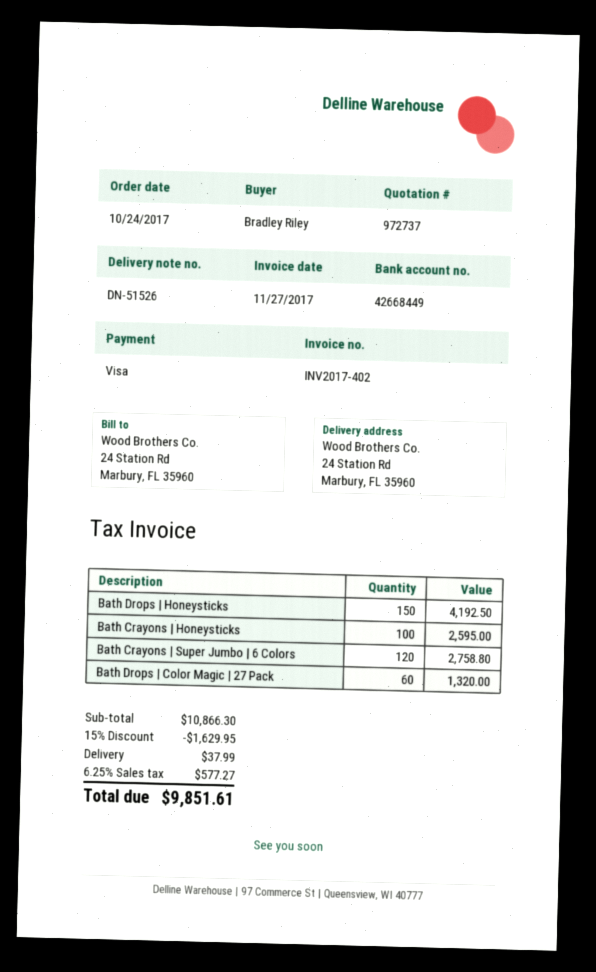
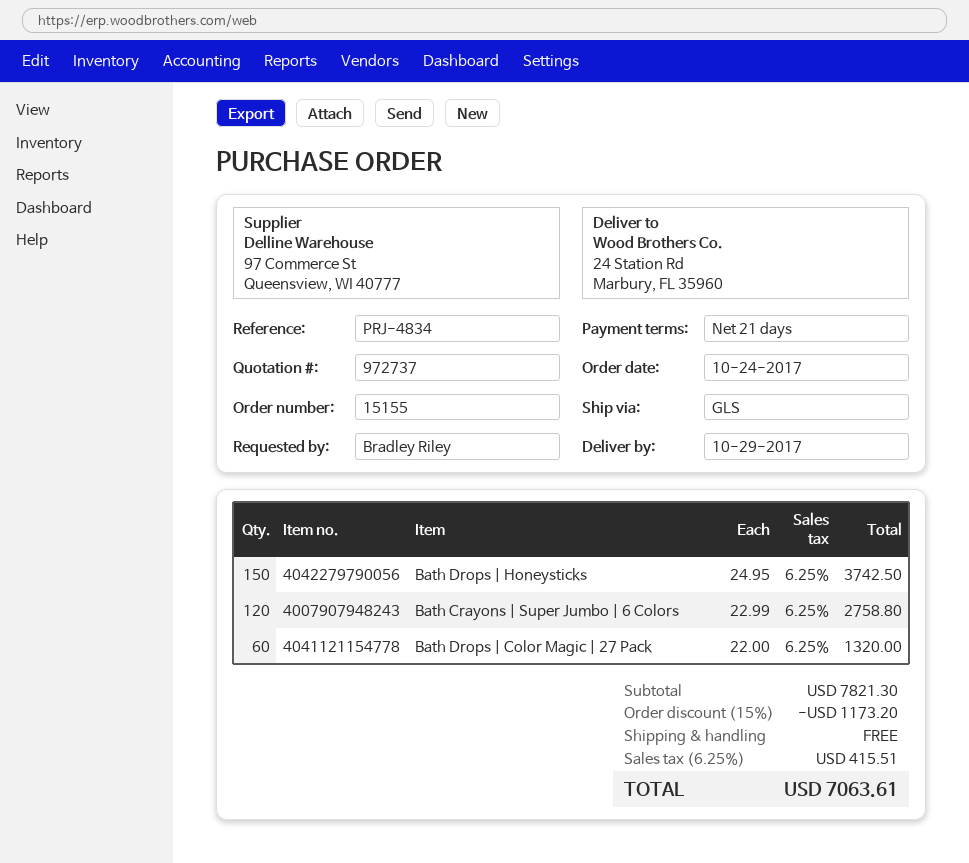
Bath Drops | Honeysticks: 150 for 4192.50 -> 150 for 3742.50
Bath Crayons | Honeysticks: 100 for 2595.00 -> none
subtotal: 10866.30 -> 7821.30
discount: 15% = 1629.95 -> 15% = 1173.20
shipping: 37.99 -> 0.00
tax: 6.25% = 577.27 -> 6.25% = 415.51
total: 9851.61 -> 7063.61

REQUIRED ACTION:
An exact copy of the lines from the one holding "subtotal: 10866.30 -> 7821.30" through the end of the data is the whole answer.

YOUR SOLUTION:
subtotal: 10866.30 -> 7821.30
discount: 15% = 1629.95 -> 15% = 1173.20
shipping: 37.99 -> 0.00
tax: 6.25% = 577.27 -> 6.25% = 415.51
total: 9851.61 -> 7063.61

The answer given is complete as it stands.